Nov 16, 2015

Crowdsourcing Cancer Challenge

Education, Faculty & Staff, Research, Students
University of Toronto professors Quaid Morris and Paul Boutros
By

Jovana Drinjakovic

An international consortium — including University of Toronto professors Quaid Morris and Paul Boutros – has launched a global crowdsourcing competition to find new tools for researching cancer.

Research groups from Canada, the U.S. and the U.K. have joined forces to create a public contest in software development in order to address one of the greatest challenges in cancer biology. The contestants will analyze vast amounts of DNA sequence data to identify genetically distinct groups of cells within tumours that are often the reason why therapy fails.

Called the ICGC-TCGA DREAM Somatic Mutation Calling Heterogeneity (SMC-Het) Challenge, the competition is now open and runs until May 2016.

Cancer remains a leading cause of death throughout the world because of its ability to evade even the best available treatments. Recent advances in DNA sequencing reveal that tumour cells don’t all share the same DNA – rather some have acquired unique mutations that cause them to respond differently to therapy and spread around the body at different rates. To find an effective treatment, we first need an understanding of the many different types of cancer cells present in each patient.

“We know that cancers are made up of many different populations of cells, known as ‘subclones’, and understanding the relationships between these subclones is critical in developing successful long-term treatments,” said Dr. David Wedge, Staff Scientist at the Wellcome Trust Sanger Institute in Cambridge, U.K. and one of the co-organizers.

The new ease of collecting patients’ genomic information also poses a challenge of how best to analyze the growing mountain of data.

“There’s been an explosion of computational methods for teasing cancer subclones apart, each using different strategies and making different assumptions. We wanted to organize this competition as a way of providing independent assessment of which approaches work the best,” said Morris, who is also a professor in U of T’s Donnelly Centre and the Department of Molecular Genetics.

The competition merges the efforts of the world’s largest cancer genome sequencing consortia with DREAM Challenges and Sage Bionetworks - the world-leading organizations in community-based open science that championed crowdsourcing as way of finding answers to some of the biggest questions in biomedicine.

“Crowdsourcing has provided a way for researchers across the world to collaborate on solving problems together. As a whole, the SMC Challenges have provided focus on specific problems that are understudied, and provided an easy way for scientists from other fields, and citizen scientists, to get involved in solving key problems in cancer genomics,” said Boutros, a scientist at the Ontario Institute for Cancer Research and a professor in the Department of Pharmacology and Toxicology and Department of Medical Biophysics.

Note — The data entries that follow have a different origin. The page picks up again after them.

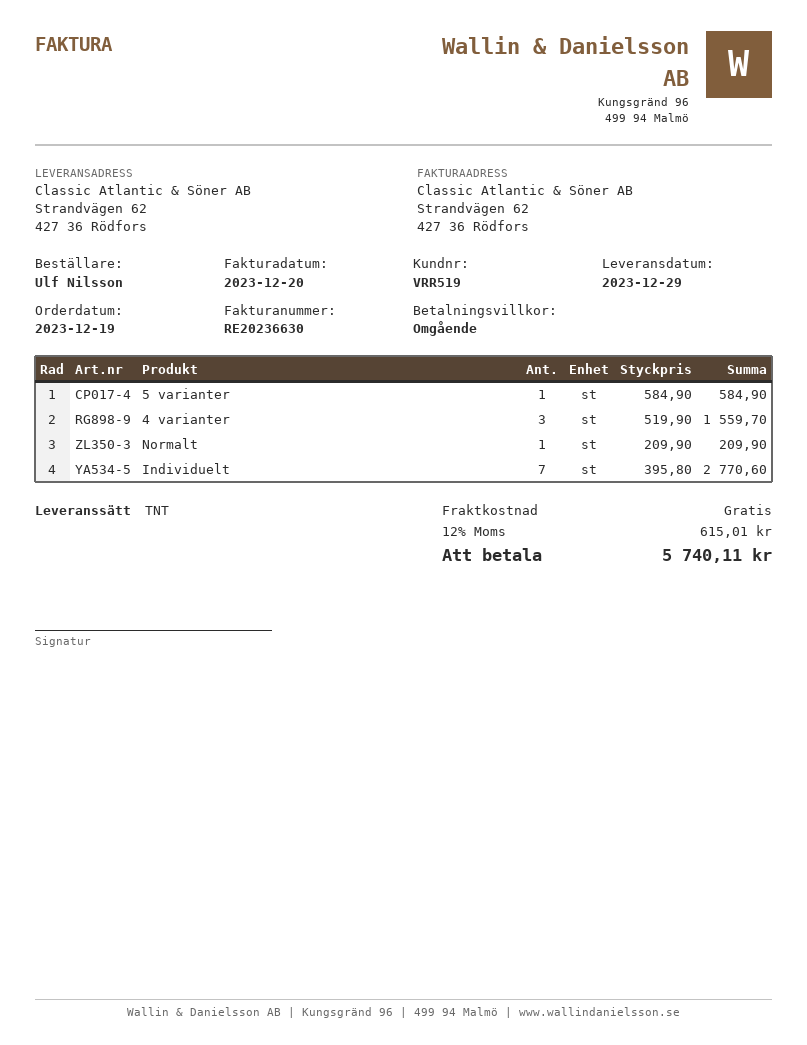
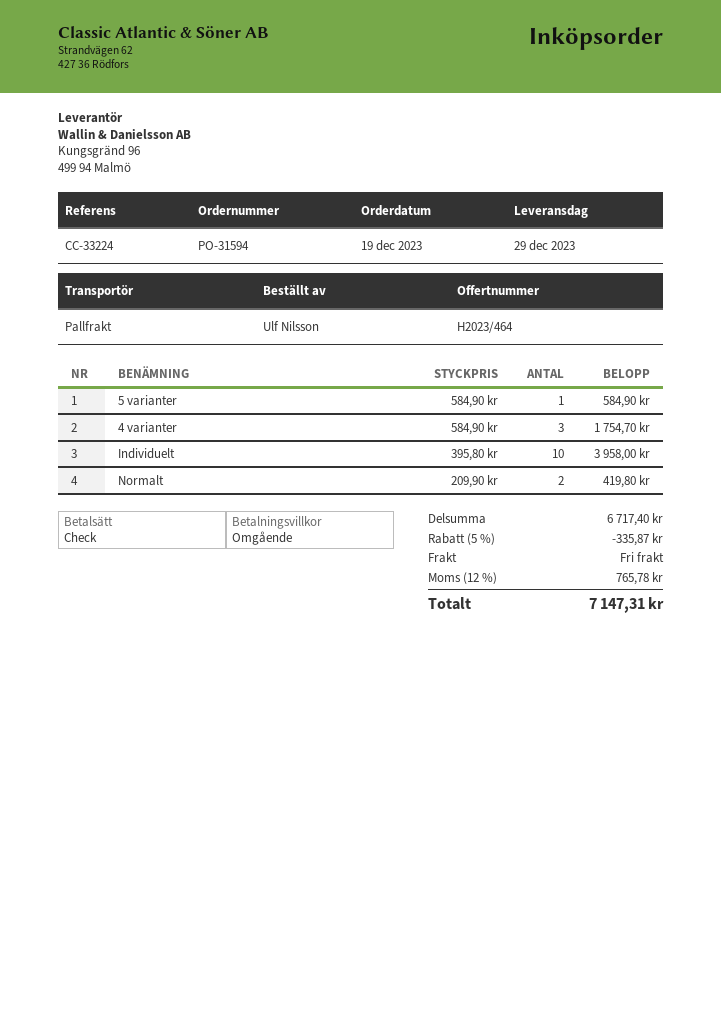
shipping method: TNT -> pallet freight
4 varianter: 3 x 519.90 = 1559.70 -> 3 x 584.90 = 1754.70
Normalt: 1 x 209.90 = 209.90 -> 2 x 209.90 = 419.80
Individuelt: 7 x 395.80 = 2770.60 -> 10 x 395.80 = 3958.00
discount: none -> 5% = 335.87
tax: 12% = 615.01 -> 12% = 765.78
total: 5740.11 -> 7147.31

The organizers have created a set of 50 realistic tumours with distinctive life histories and evolutions. Contestants will create tools for detecting cancer subclones in the cloud, donated by Google and using the Google Compute Engine that will be run in Galaxy, a widely used open-source platform in biomedical research. This will allow researchers to access the data after the contest, creating a new library of algorithms that can be used in future studies and compared in an objective way.

“The only way cancer researchers can make informed decisions about the tools that they use is if the quality of algorithms is assessed objectively and independently,” said Amit Deshwar, a graduate student in Morris' group.

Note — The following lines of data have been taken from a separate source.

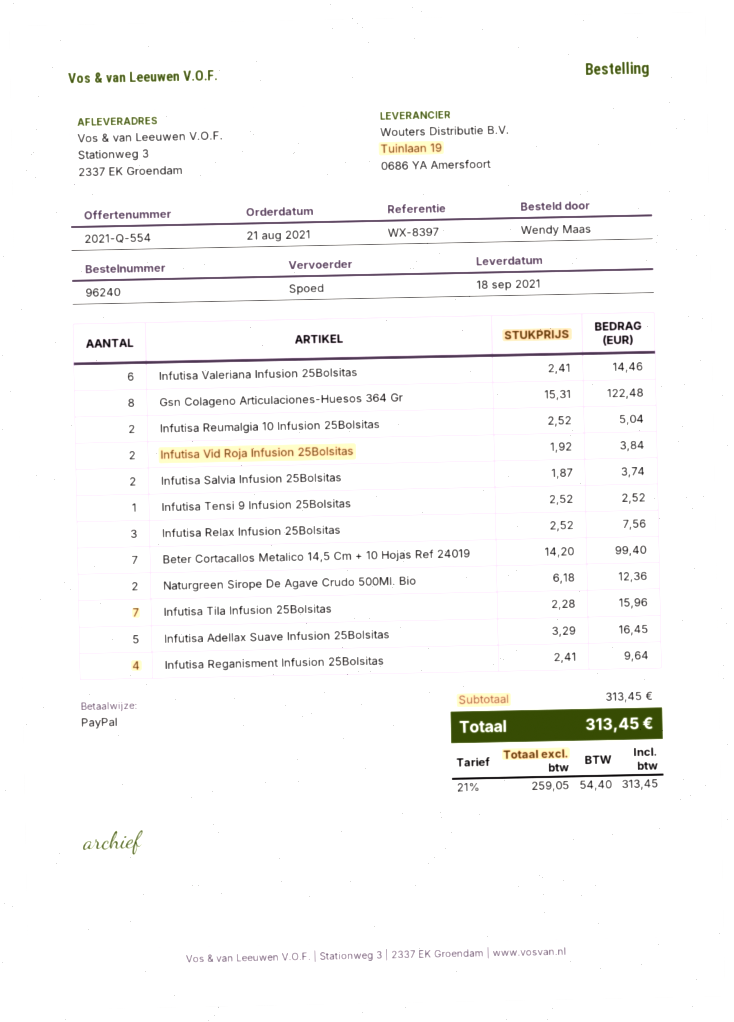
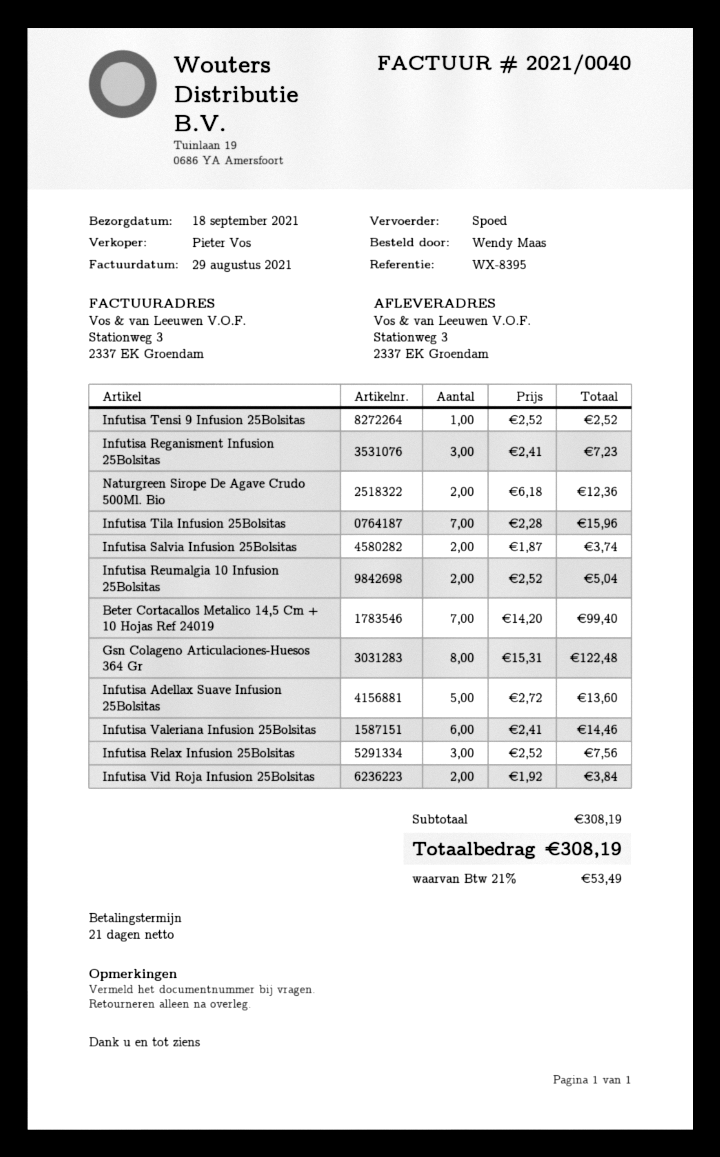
reference: WX-8397 -> WX-8395
Infutisa Adellax Suave Infusion 25Bolsitas: 5 x 3.29 = 16.45 -> 5 x 2.72 = 13.60
Infutisa Reganisment Infusion 25Bolsitas: 4 x 2.41 = 9.64 -> 3 x 2.41 = 7.23
subtotal: 313.45 -> 308.19
tax: 21% = 54.40 -> 21% = 53.49
total: 313.45 -> 308.19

All participants who present a final algorithm will be co-authors on a Challenge overview paper, which will be submitted to Nature Biotechnology, a leading journal in the field and the official partner of the Challenge. Top performers will also receive travel awards and speaking invitations at the 2016 DREAM Conference, the 2016 Sage Congress or a similar event. Finally, the overall winning algorithms will be applied to real cancer data, including a subset of up to 2,500 whole genome tumour sequences.

“That’s a great rewards to think of: You can run your method on real patient data and ultimately make a contribution which could transform our understanding of cancer and how we treat it,” says Morris.